__Problem description__. Starting at the line that contains "() write methods" and ending at the final line of the entries below, write out each line exactly as it appears, but omit the pictures.

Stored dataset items
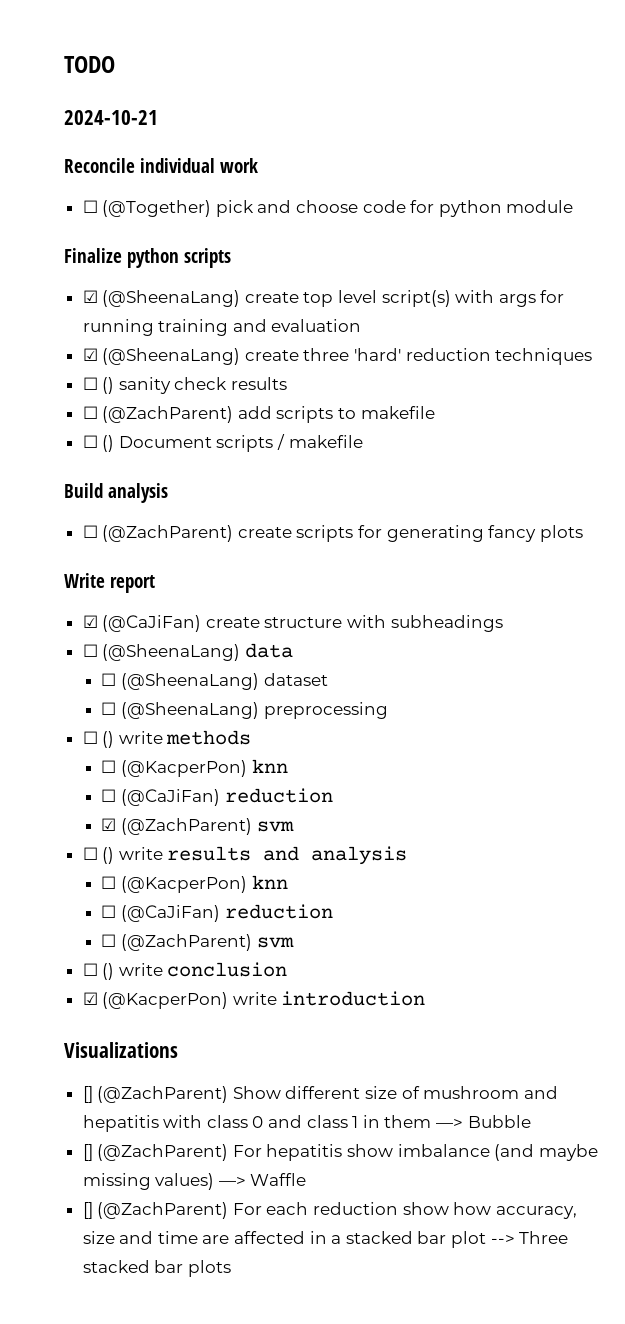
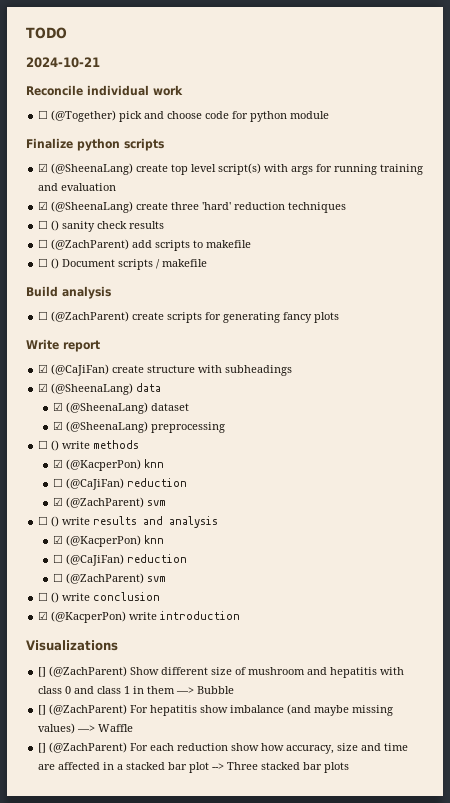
- ☐ (@SheenaLang) data
+ ☑ (@SheenaLang) data
- ☐ (@SheenaLang) dataset
+ ☑ (@SheenaLang) dataset
- ☐ (@SheenaLang) preprocessing
+ ☑ (@SheenaLang) preprocessing
  ☐ () write methods
- ☐ (@KacperPon) knn
+ ☑ (@KacperPon) knn
  ☐ () write results and analysis
- ☐ (@KacperPon) knn
+ ☑ (@KacperPon) knn

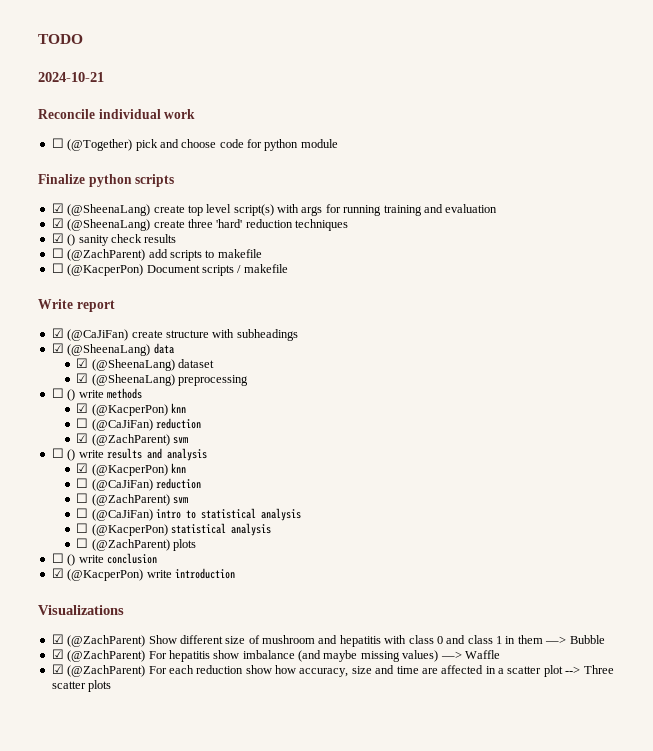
- ☐ () sanity check results
+ ☑ () sanity check results
- ☐ () Document scripts / makefile
+ ☐ (@KacperPon) Document scripts / makefile
- Build analysis
- ☐ (@ZachParent) create scripts for generating fancy plots
+ ☐ (@CaJiFan) intro to statistical analysis
+ ☐ (@KacperPon) statistical analysis
+ ☐ (@ZachParent) plots
- [] (@ZachParent) Show different size of mushroom and hepatitis with class 0 and class 1 in them —> Bubble
+ ☑ (@ZachParent) Show different size of mushroom and hepatitis with class 0 and class 1 in them —> Bubble
- [] (@ZachParent) For hepatitis show imbalance (and maybe missing values) —> Waffle
+ ☑ (@ZachParent) For hepatitis show imbalance (and maybe missing values) —> Waffle
- [] (@ZachParent) For each reduction show how accuracy, size and time are affected in a stacked bar plot --> Three stacked bar plots
+ ☑ (@ZachParent) For each reduction show how accuracy, size and time are affected in a scatter plot --> Three scatter plots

__Answer box__.
  ☐ () write methods
- ☐ (@KacperPon) knn
+ ☑ (@KacperPon) knn
  ☐ () write results and analysis
- ☐ (@KacperPon) knn
+ ☑ (@KacperPon) knn

- ☐ () sanity check results
+ ☑ () sanity check results
- ☐ () Document scripts / makefile
+ ☐ (@KacperPon) Document scripts / makefile
- Build analysis
- ☐ (@ZachParent) create scripts for generating fancy plots
+ ☐ (@CaJiFan) intro to statistical analysis
+ ☐ (@KacperPon) statistical analysis
+ ☐ (@ZachParent) plots
- [] (@ZachParent) Show different size of mushroom and hepatitis with class 0 and class 1 in them —> Bubble
+ ☑ (@ZachParent) Show different size of mushroom and hepatitis with class 0 and class 1 in them —> Bubble
- [] (@ZachParent) For hepatitis show imbalance (and maybe missing values) —> Waffle
+ ☑ (@ZachParent) For hepatitis show imbalance (and maybe missing values) —> Waffle
- [] (@ZachParent) For each reduction show how accuracy, size and time are affected in a stacked bar plot --> Three stacked bar plots
+ ☑ (@ZachParent) For each reduction show how accuracy, size and time are affected in a scatter plot --> Three scatter plots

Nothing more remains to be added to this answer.